KB 2117769 – incorrect permissions results in blank panels in vSphere client

When installing the health check on the windows version of vCenter Server, it is important that the user that is doing the installation has administrator privileges. The KB talks about one resolution. Another option is to open the command prompt window where you start the installation with the option “Run as administrator”. If you hit this issue, simply remove the health check, and reinstall it as a user with the correct permissions. This is documented in the latest version of the Health Check Guide.

KB 2133384 – health check fails to load with “Unexpected status code 400”

This is most commonly related to certificates, and the permissions associated with the certificate files. This permission issue occurs on the appliance version of vCenter only. Since VSAN health services is run by a non-privileged user, it may not be able to read the cert files, and thus will not be able to connect to vCenter. A colleague reported seeing this with the PSC (Platform Services Controller), when he changed its role to a Subordinate Authority Server. This KB takes you though the steps to rectify the situation.

health check fails to load with “Unexpected status code 503”

This was reported in the communities, so it does not have a KB article associated with it. After troubleshooting this issue, the customer noticed that they had a typo in a reverse DNS entry for the VCSA appliance. Once they fixed this, and redeployed with the correct DNS, the problem was solved and health check worked correctly. 503 is service unavailable.

11 Replies to “Common VSAN health check issues and resolutions”

  1. How about the HCL DB always being incorrect? Twice in the last 3-4 months I’ve gotten warnings to check that drivers I’m using are on the HCL when the versions are just IDENTICAL. Example if I’m using driver version 1.2.3.a.b.c and VMware has the driver listed as 1.2.3.a.b.c.d. Quite frustrating to see that silly warning every day.
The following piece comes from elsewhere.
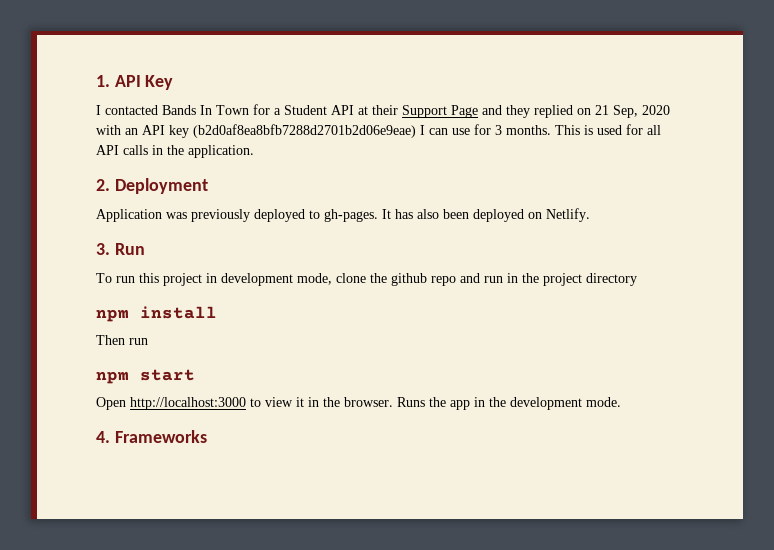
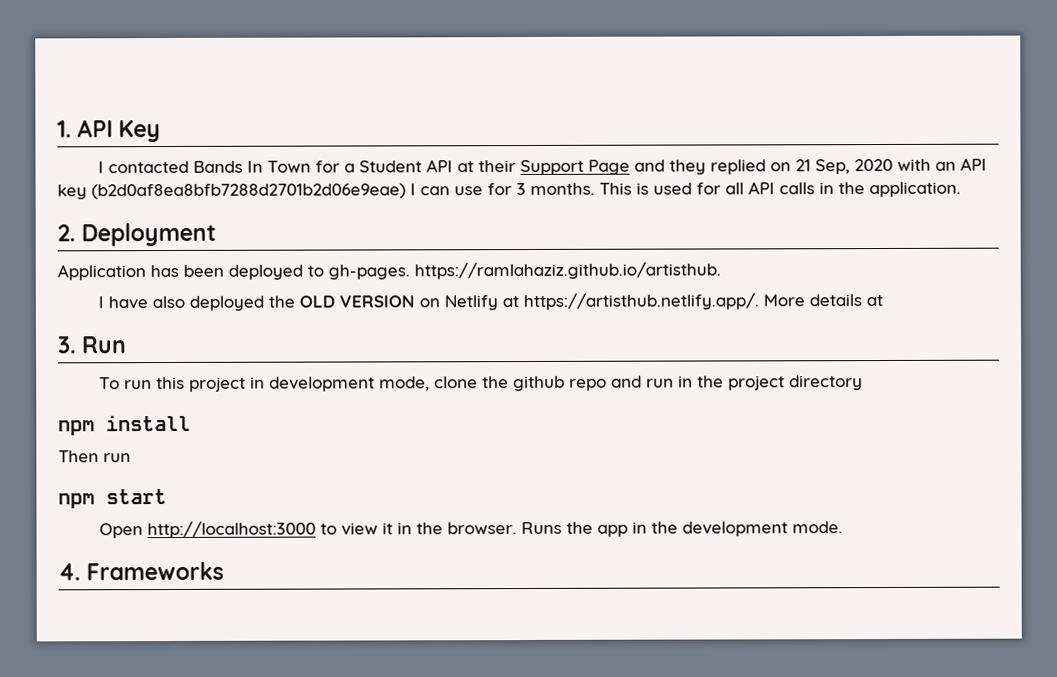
[166,209,250,222] was previously -> [150,264,224,278] has been
[382,208,590,222] It has also been deployed on Netlify. -> [414,261,721,280] [98,292,884,311] https://ramlahaziz.github.io/artisthub. // I have also deployed the OLD VERSION on Netlify at https://artisthub.netlify.app/. More details at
    1. Completely agree with you 100%. We need to get better at this. Its a known issue internally that we’re trying to resolve asap.

  2. Hi,
    Thanks for a suberb infosite!!

    Still having the “Unexpected status code 503” on a Vc 6 upgraded to U1. Have tried KB 2117769 and in my opinon the dns is also correctly configured. The plugin was working perfect before upgrading to U1 so something went wrong? Hopefully an reinstall of vcenter should not be necessary, or?

    1. Sorry – I’ve not seen this myself. I’ve only seen it reported in the communities. I would suggest having a chat with our GSS folks to see if they can help.

  3. Another issue I am having, is trying to ‘Enable’ the Health Service. The current “Health Service Status” is “Unknown (Issues connecting to EAM. Try restarting it)”. When you try to Enable it, you get an error in Preflight-Check error “Cannot Enable the Health Service”. ESX Version compatibility check passes, as do Fully automated DRS Check. but “EAM connectivity Check” fails. I have a ticket open with GSS, but we seem to be going around in circles…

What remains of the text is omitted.